I don't understand Cliff's version well enough to be able to perform benchmarks in my head, nor do I understand either of the data structures well enough to understand the principles (as you said) to know when to pick one over the other.

So you said that when thread-count > 1000 I should pick Cliff's? Is it that simple? I would suspect not. What if there's only 2 threads involved? I'd just like a generalized overview of which is better for what types of situations, and by all means, to understand the "why" of it would be great too.

Or is the idea that because Cliff's version is mutable and does the whole "conflating state w/identity" thing, that it has no place in Clojure at all?

barrkel · on May 17, 2010

With STM and persistent data structures, you're fundamentally limited by how fast you can change a single memory location; and you can't freely modify the memory location because of the risk of missed updates. Cliff's table operates concurrently over the whole data structure - there's no single bottleneck, rather every slot in the table is potentially an update location.

When I said thousands of threads, I was stressing the massively concurrent potential of Cliff's design, but more importantly, the point where the hardware is fully subscribed and physical hardware threads are frequently trying to update the data structure. If there are only 2 threads involved on a dual-core machine, depending on everything else (constant factors), I would still expect Cliff's table to be faster.

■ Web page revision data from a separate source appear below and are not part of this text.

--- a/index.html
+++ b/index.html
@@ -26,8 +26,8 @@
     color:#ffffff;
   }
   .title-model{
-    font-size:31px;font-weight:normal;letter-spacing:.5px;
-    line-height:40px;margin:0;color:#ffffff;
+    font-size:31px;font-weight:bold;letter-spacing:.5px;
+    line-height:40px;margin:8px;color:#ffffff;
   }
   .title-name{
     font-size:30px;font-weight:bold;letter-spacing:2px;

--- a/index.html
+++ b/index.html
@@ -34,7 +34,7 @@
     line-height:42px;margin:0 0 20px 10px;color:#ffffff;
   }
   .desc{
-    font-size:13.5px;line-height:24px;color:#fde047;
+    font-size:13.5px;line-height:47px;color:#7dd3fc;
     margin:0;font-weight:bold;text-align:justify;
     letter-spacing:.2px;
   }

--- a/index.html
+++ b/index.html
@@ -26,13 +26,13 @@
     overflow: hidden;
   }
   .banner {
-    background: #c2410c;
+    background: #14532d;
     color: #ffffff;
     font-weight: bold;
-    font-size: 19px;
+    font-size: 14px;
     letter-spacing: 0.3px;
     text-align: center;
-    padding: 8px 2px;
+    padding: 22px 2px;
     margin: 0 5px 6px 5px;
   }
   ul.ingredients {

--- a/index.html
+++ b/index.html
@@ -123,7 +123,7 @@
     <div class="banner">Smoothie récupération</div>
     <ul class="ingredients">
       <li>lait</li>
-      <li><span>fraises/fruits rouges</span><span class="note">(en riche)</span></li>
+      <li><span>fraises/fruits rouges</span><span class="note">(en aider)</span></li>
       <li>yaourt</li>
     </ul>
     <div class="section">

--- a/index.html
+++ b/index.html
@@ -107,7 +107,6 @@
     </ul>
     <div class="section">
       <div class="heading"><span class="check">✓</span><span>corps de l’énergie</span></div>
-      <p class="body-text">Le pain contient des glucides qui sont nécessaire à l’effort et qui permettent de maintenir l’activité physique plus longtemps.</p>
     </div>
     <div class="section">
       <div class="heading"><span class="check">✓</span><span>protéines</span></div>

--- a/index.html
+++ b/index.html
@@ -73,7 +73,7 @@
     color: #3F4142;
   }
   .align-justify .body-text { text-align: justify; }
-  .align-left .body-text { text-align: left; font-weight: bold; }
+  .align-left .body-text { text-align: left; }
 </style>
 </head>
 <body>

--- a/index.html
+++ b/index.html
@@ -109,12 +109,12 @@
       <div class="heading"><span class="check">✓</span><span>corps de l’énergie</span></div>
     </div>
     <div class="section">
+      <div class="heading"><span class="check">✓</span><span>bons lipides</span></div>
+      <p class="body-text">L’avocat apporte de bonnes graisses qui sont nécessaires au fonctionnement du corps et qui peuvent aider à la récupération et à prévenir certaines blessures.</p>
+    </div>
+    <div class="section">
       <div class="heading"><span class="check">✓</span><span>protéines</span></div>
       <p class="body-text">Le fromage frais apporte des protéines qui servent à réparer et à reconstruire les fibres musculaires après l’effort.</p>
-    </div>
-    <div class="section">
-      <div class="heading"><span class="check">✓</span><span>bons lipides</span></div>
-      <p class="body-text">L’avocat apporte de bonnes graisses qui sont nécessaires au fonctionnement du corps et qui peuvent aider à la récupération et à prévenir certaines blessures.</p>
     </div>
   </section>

Clojure's approach is at a different level of abstraction than Cliff's approach. Probably a better analogy would be whether it's better to manufacture a car or use a travel agent. Not everybody could safely manufacture a car, but almost anyone can use a travel agent with moderate phone, social and organizational skills. But they also solve problems with radically different scopes.

runT1ME · on May 16, 2010

I don't think you can have a hashtable in closure. From what I understand, none of their collections are array based, where as this is.

Clojure uses trees whereas java uses maps primarily.